No obstante, a esto hay que agregar una condición sobre la cual parece que pocos han reflexionado. En algún artículo de opinión firmado por Gonzalo Portocarrero, que leyera hace algunos años en el diario El Comercio, se define al ciudadano como aquella persona que–sin renunciar a sus intereses específicos–tiene la posibilidad de colocarse en el lugar de los otros y puede sacrificar un beneficio particular en función del incremento del bienestar general. Bajo esta definición, ¿podemos autocalificarnos los peruanos como verdaderos ciudadanos? ¿Anteponemos nuestro bienestar inmediato al bien común?

Lamentablemente, en la vida diaria abundan los ejemplos en los ámbitos político, académico, económico y social en los que diversas personas anteponen sus intereses a los de la comunidad. Y si no tenemos esta capacidad señalada por Portocarrero, ¿cómo vamos a poder proyectarnos adecuadamente como sociedad hacia el futuro?

Este va a ser el derrotero que le pretendo dar a mi columna todos los viernes. A partir de hoy, en este espacio que tan generosamente se me ha concedido, mi intención no es la de ser dueño de la verdad, ni la de insultar a personas que piensen de manera distinta a mí. No pretendo tampoco utilizar un lenguaje muy complejo o rimbombante–pero tampoco vulgar –para exponer mis humildes reflexiones.

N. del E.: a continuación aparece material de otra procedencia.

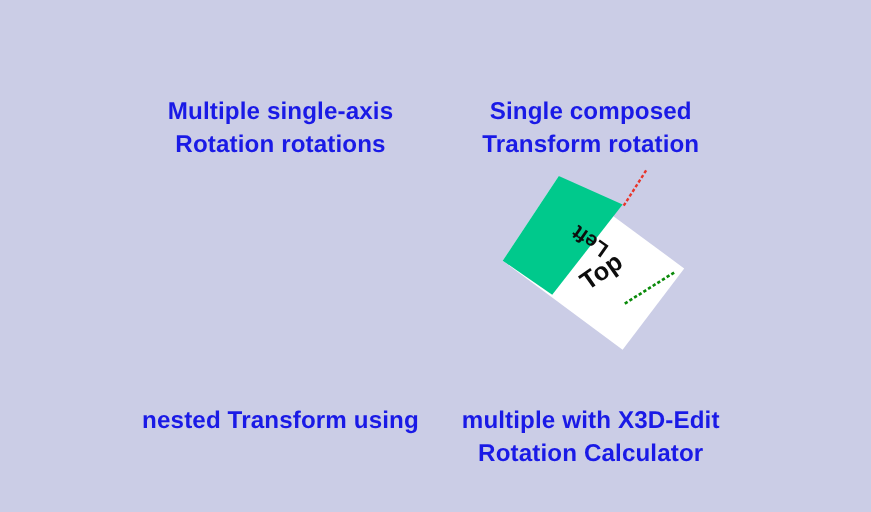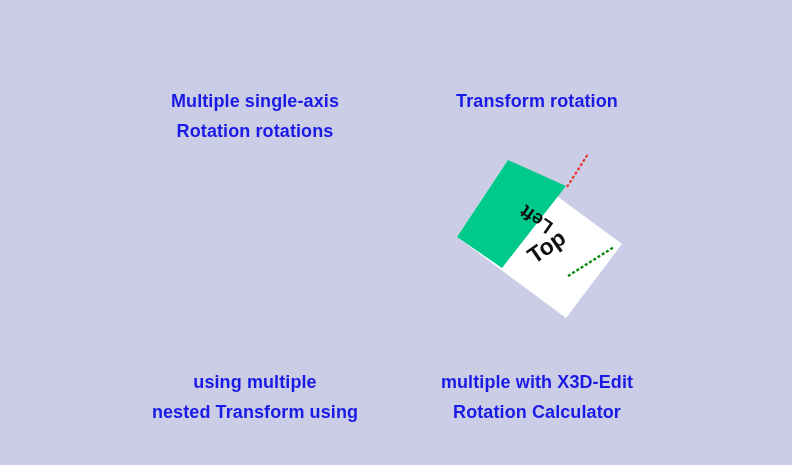"Multiple single-axis" .caption { font-size: 18px -> 22px }
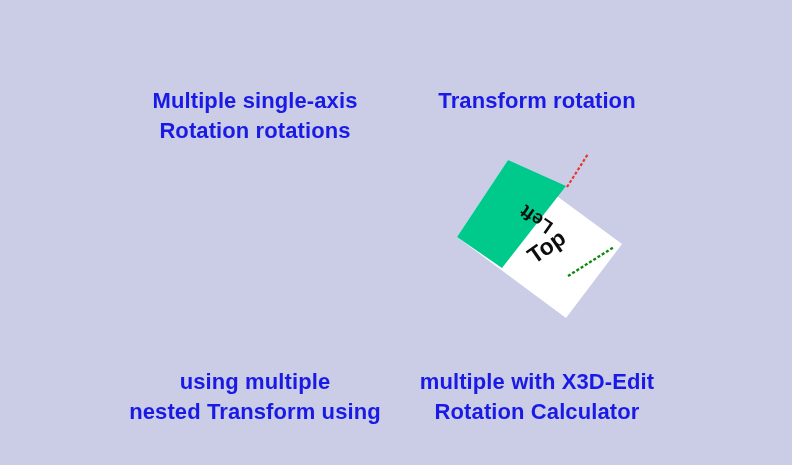"Single composed" span.line { html: none -> <span>Single composed</span> }
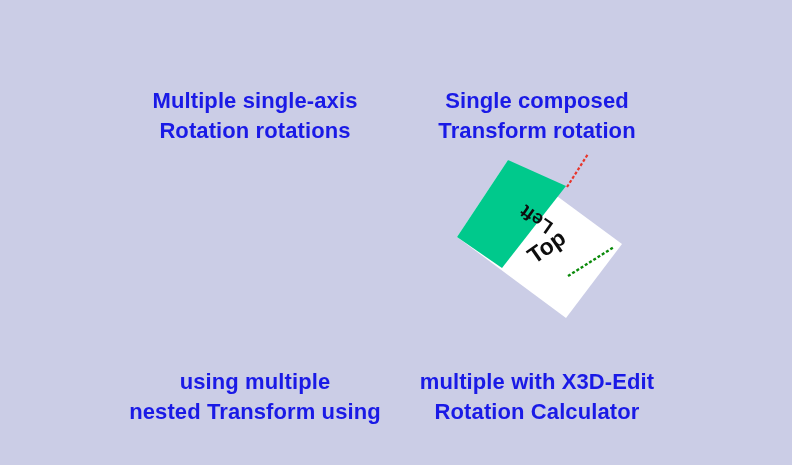"using multiple" span.line { html: <span>using multiple</span> -> none }
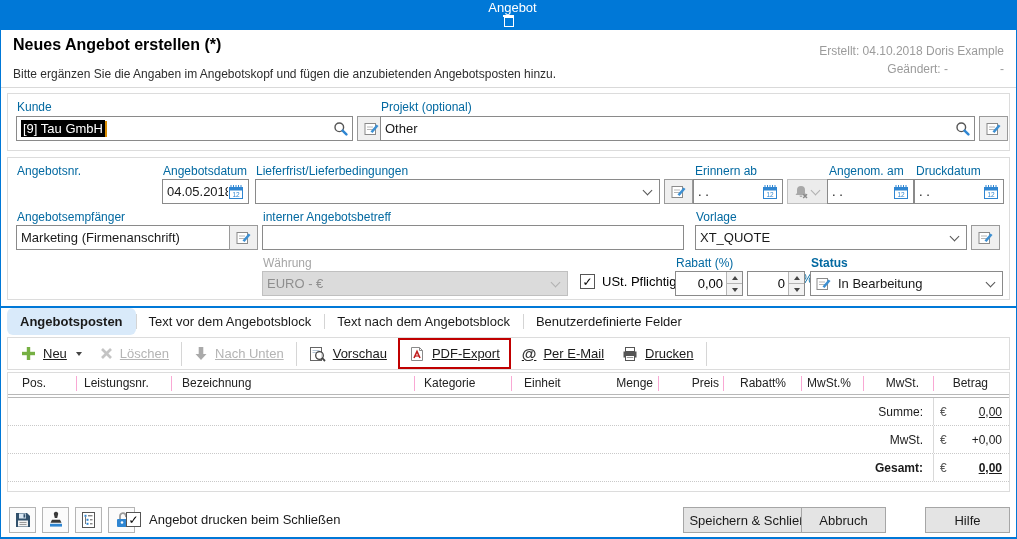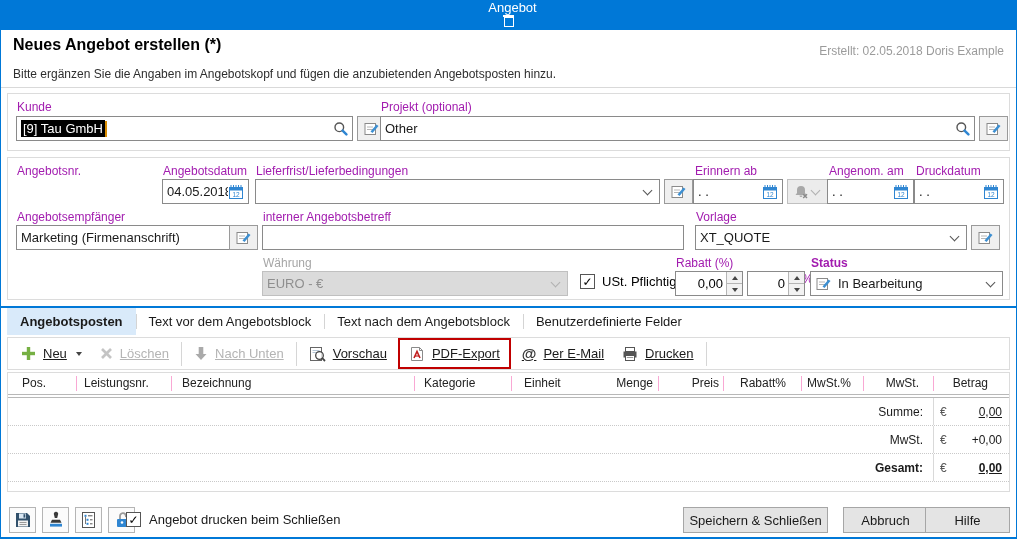"02.05.2018 Doris Example" span { text: 02.05.2018 -> 04.10.2018 }
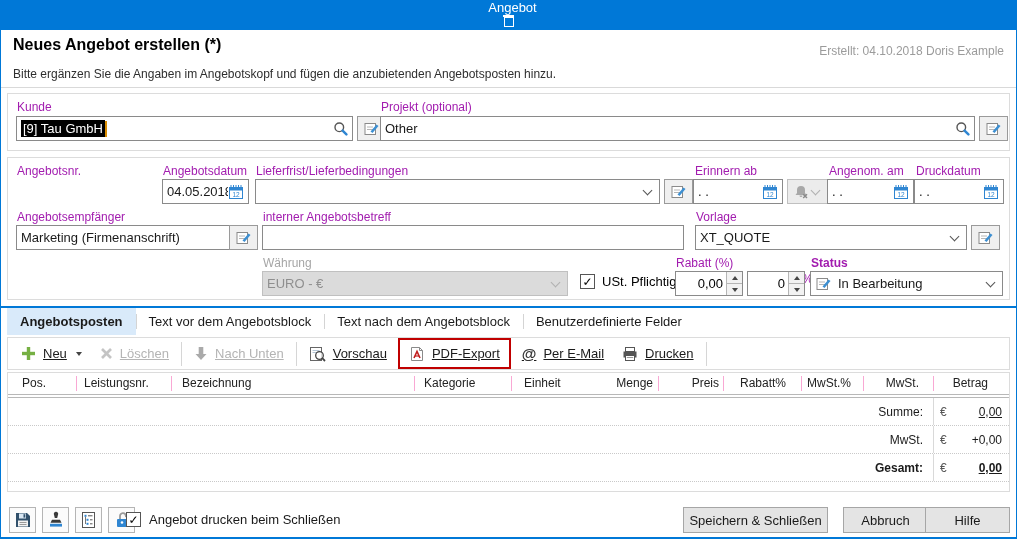"Geändert: -" div.meta-row2 { html: none -> <div> <span>Geändert: -</span> <span>-</span> </div> }
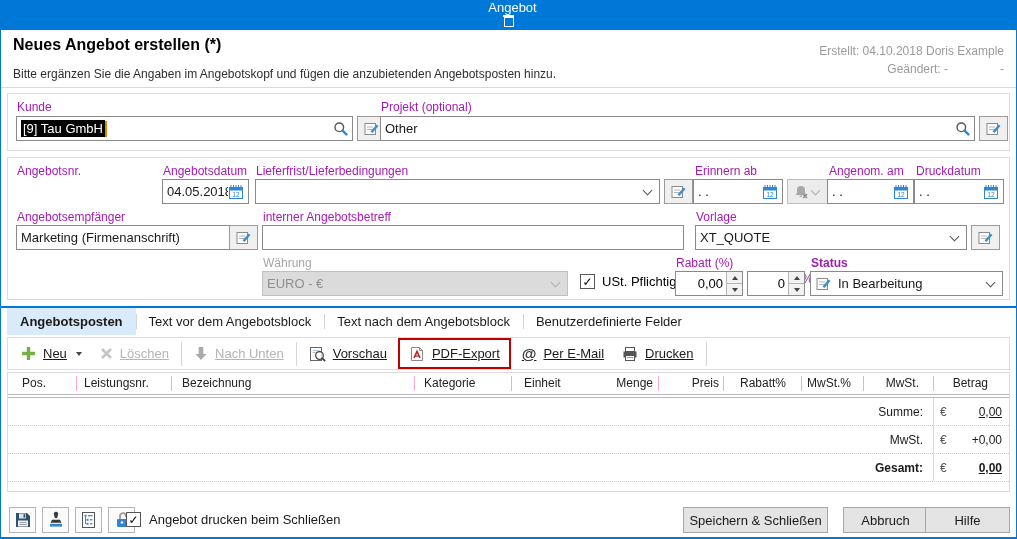"Kunde" .lbl { color: #a21caf -> #0369a1 }
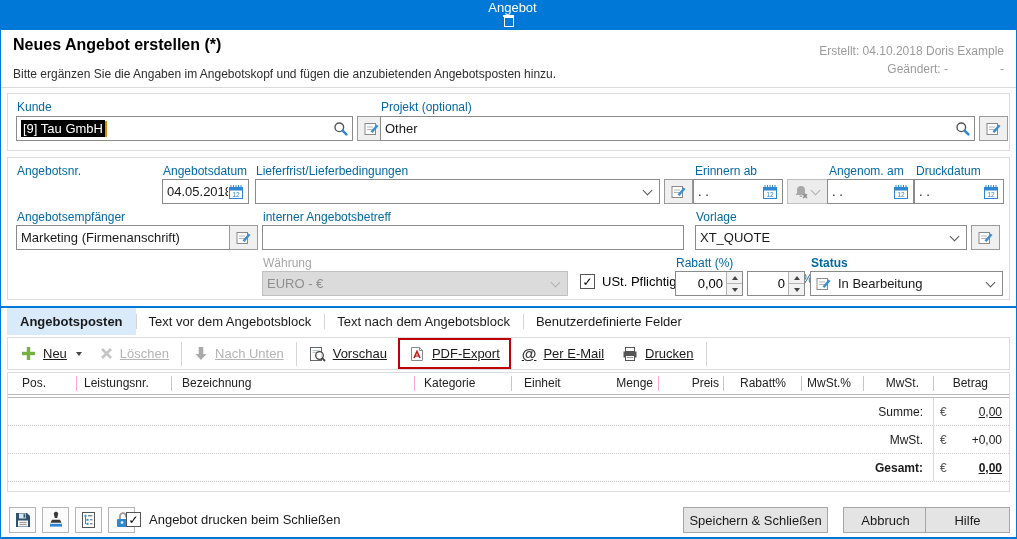"Angebotsposten" .tab.active { border-radius: none -> 6px }
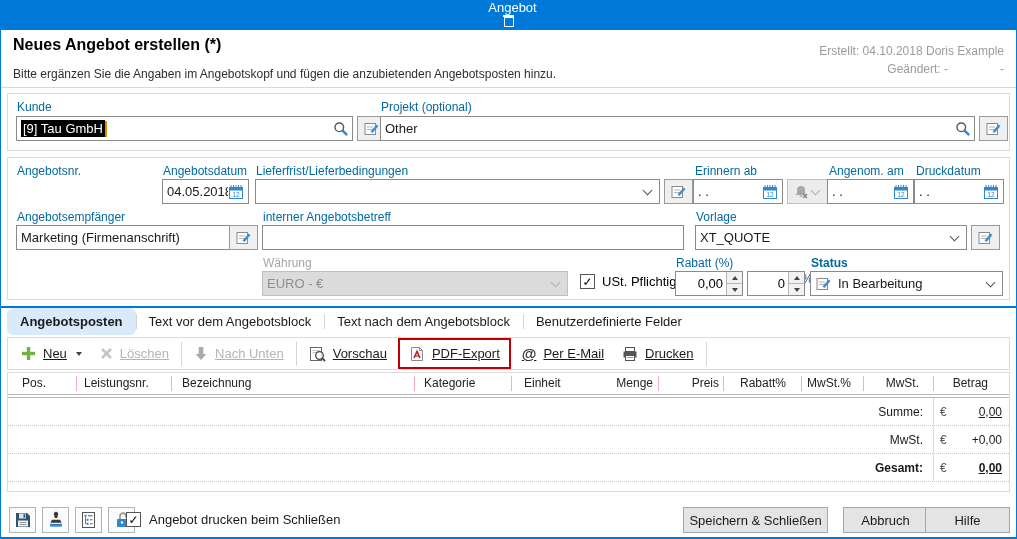"Abbruch" div.btn { left: 842px -> 800px }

Tampoco pretendo descalificar a nadie por el solo hecho de ser un creyente religioso o un secularista o un ateo. Simplemente pretendo que todos ustedes se detengan un momento y me permitan invitarlos a reflexionar en lo que realmente podemos hacer para convertirnos en un país de primer mundo en el largo plazo. Esta reflexión que compromete a TODOS los peruanos sin excepción alguna y nos obliga a ver a nuestros semejantes con humildad y respeto, por más que piensen de manera distinta.

Por último, deseo que no se me vea como un profesor de ciencias políticas, aficionado al análisis político. Solo deseo ser visto como un ciudadano peruano que está preocupado por el tipo de país que le va a dejar a su hijo y que realmente ama profundamente al terruño en el que nació. Como bien decía Séneca, uno no ama a su patria porque sea grande, sino porque simplemente es suya.